> **WHAT IS EXPECTED**:
Reproduce the entries shown below only from the line with "(160, 382) none" down to the line with "(190, 333) none", keeping both end lines and copying each one exactly.

> **PROVIDED DATA**:
···

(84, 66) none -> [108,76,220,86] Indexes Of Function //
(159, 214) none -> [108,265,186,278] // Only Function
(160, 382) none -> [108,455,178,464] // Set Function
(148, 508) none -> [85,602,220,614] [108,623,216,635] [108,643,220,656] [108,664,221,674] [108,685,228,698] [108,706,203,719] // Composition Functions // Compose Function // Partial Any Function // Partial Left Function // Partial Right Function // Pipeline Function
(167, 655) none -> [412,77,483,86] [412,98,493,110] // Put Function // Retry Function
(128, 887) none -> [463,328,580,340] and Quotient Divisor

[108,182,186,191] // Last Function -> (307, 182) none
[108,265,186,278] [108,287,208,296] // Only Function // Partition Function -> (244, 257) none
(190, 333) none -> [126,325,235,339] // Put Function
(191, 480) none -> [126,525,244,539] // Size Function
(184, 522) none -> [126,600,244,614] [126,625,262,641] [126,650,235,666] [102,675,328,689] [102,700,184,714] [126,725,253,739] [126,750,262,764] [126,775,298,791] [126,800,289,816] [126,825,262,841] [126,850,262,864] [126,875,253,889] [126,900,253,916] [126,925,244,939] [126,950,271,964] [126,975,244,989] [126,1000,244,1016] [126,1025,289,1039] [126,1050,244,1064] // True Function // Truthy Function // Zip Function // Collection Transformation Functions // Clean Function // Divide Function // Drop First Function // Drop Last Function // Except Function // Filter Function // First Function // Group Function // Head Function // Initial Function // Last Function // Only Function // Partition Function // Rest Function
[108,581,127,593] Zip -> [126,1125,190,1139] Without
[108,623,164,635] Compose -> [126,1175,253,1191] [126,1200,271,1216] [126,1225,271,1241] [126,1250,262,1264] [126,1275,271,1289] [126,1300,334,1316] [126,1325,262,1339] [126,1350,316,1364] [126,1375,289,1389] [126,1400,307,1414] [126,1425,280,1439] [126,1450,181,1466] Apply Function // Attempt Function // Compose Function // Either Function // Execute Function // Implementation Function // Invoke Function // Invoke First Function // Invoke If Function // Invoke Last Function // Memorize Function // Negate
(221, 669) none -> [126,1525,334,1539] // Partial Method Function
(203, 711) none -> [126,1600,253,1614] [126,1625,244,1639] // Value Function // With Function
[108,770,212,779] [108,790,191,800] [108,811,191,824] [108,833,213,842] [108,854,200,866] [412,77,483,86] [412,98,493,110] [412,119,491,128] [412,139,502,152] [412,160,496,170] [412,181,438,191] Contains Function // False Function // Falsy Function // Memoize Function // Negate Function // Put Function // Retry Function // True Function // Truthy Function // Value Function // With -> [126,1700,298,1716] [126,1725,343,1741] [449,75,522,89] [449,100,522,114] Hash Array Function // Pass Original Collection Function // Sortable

···

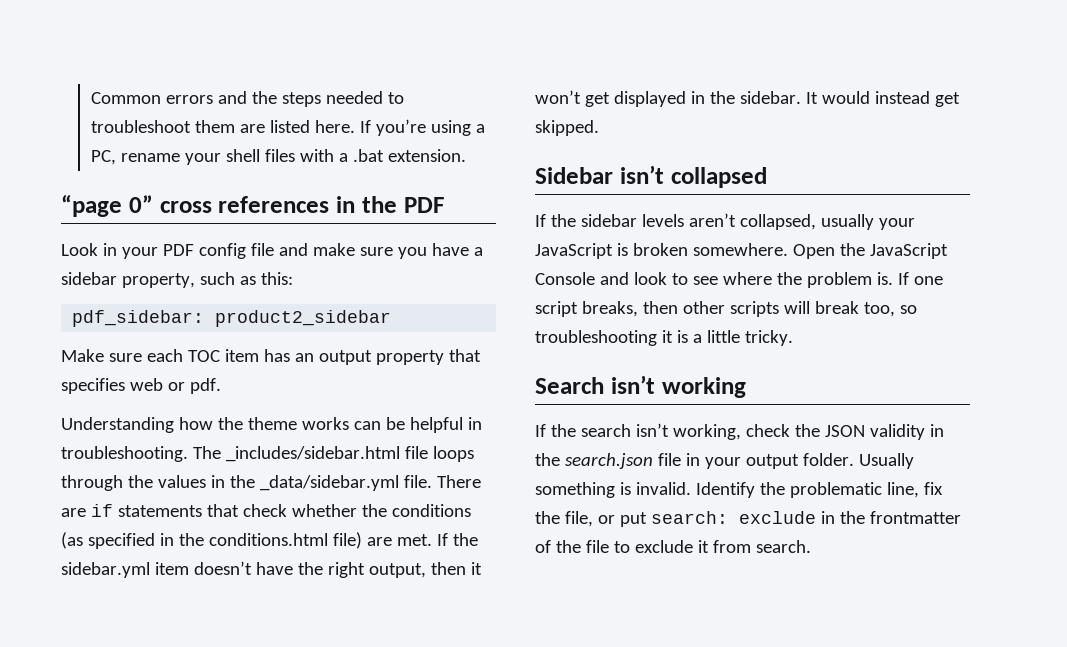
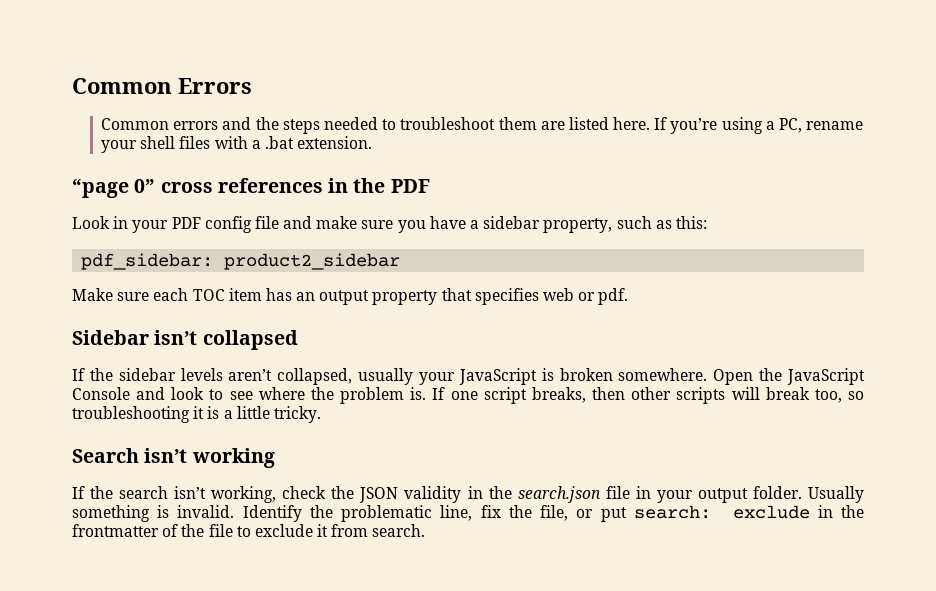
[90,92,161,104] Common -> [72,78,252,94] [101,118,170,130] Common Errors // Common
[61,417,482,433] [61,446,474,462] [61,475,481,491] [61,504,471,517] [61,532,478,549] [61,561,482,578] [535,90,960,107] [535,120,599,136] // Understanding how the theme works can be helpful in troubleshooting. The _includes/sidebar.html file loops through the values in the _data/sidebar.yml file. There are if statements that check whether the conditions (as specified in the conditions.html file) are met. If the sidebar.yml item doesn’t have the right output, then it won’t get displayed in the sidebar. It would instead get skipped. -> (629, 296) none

···

> **REPLY TO THE EXERCISE**:
(160, 382) none -> [108,455,178,464] // Set Function
(148, 508) none -> [85,602,220,614] [108,623,216,635] [108,643,220,656] [108,664,221,674] [108,685,228,698] [108,706,203,719] // Composition Functions // Compose Function // Partial Any Function // Partial Left Function // Partial Right Function // Pipeline Function
(167, 655) none -> [412,77,483,86] [412,98,493,110] // Put Function // Retry Function
(128, 887) none -> [463,328,580,340] and Quotient Divisor

[108,182,186,191] // Last Function -> (307, 182) none
[108,265,186,278] [108,287,208,296] // Only Function // Partition Function -> (244, 257) none
(190, 333) none -> [126,325,235,339] // Put Function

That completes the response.